[M3devel] further reducing cloned headers wrt pthread?

Wed Feb 4 23:11:52 CET 2009

>> I am very leery of this proposal -- the code will be inherently opaque
>> and unmaintainable. I don't see any advantage to it.

The entire proposal or the optimizations?

The original unoptimized proposal seems like a small change mostly.
I checked and the indirection/heap allocation is already there
 for cond and mutex, but not for pthread_t itself.
Factoring out the size I think is a small change.

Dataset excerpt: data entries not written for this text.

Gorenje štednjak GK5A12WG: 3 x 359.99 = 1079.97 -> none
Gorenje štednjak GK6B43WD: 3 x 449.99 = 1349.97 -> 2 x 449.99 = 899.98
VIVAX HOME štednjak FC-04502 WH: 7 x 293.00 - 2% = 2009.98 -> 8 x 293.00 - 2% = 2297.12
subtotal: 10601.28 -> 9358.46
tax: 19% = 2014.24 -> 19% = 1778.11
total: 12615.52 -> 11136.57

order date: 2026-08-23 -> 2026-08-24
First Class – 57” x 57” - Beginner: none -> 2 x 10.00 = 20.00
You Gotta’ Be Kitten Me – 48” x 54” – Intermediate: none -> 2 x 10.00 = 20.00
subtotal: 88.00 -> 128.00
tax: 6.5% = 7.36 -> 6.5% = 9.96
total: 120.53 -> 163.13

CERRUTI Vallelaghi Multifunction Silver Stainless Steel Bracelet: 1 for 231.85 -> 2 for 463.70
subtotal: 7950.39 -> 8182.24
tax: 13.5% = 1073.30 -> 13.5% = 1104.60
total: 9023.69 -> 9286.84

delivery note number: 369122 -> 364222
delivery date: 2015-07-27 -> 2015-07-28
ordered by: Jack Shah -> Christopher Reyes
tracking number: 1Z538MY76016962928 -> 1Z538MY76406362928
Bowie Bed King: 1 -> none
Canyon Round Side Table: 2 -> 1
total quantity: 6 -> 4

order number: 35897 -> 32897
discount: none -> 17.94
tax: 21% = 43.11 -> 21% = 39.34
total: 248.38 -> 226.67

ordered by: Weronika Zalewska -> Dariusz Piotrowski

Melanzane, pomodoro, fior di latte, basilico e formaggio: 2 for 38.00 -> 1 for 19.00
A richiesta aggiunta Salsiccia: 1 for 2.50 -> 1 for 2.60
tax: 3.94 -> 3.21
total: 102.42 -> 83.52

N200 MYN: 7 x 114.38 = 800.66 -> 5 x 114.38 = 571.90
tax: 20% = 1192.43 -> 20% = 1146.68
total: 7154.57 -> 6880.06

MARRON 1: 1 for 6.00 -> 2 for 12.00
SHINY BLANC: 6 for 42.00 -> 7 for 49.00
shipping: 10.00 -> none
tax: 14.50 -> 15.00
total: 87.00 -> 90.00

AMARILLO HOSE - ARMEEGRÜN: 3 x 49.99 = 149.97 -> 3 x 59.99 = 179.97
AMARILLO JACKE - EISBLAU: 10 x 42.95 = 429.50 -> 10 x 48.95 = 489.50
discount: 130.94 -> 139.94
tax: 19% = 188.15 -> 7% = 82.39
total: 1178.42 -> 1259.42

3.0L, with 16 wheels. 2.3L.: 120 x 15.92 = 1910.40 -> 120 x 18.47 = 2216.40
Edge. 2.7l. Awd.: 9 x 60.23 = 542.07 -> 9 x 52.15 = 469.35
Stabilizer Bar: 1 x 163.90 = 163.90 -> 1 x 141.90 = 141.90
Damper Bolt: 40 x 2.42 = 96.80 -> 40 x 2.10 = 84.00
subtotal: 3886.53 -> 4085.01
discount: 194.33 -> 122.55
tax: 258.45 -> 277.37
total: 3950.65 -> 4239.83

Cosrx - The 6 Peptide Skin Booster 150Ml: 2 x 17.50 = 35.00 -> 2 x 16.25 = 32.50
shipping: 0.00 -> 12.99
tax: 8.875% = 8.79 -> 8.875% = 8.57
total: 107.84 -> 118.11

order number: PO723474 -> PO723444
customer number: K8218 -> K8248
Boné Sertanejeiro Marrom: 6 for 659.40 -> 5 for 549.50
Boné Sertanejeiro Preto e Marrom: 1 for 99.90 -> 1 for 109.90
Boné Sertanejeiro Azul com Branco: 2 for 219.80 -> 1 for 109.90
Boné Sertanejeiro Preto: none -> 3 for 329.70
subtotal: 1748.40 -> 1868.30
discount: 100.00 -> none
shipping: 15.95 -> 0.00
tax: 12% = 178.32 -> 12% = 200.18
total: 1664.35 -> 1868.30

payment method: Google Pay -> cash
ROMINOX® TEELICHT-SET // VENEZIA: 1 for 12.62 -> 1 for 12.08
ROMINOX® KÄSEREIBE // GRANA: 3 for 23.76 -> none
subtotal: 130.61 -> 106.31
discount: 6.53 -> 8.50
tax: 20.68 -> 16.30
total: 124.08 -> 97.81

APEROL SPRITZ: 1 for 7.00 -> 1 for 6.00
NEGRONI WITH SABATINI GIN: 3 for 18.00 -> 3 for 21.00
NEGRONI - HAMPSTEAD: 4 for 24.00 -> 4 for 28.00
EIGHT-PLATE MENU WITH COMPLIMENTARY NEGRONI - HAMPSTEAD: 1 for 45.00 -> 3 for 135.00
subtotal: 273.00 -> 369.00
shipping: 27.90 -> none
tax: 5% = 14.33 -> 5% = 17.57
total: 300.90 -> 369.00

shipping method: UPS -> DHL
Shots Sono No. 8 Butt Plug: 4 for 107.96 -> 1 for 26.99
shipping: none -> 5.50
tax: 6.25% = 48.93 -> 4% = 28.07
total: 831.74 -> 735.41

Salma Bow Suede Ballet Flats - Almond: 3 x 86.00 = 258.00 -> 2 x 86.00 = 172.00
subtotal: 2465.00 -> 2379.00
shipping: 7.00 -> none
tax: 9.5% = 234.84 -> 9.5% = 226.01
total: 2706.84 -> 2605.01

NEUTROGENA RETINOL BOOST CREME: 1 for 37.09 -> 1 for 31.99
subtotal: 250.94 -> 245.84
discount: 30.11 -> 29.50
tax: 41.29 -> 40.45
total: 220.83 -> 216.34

On the other hand, we can also optimize it, pretty much
locking in the platform-specificity. It's a tough decision to me.
I don't mind the deoptimizations of const-to-var, or adding
some function calls, but heap allocs imho are among the things
to definitely avoid if not needed. These are untraced as well,
so the argument that Modula-3 heap alloc is efficient doesn't apply.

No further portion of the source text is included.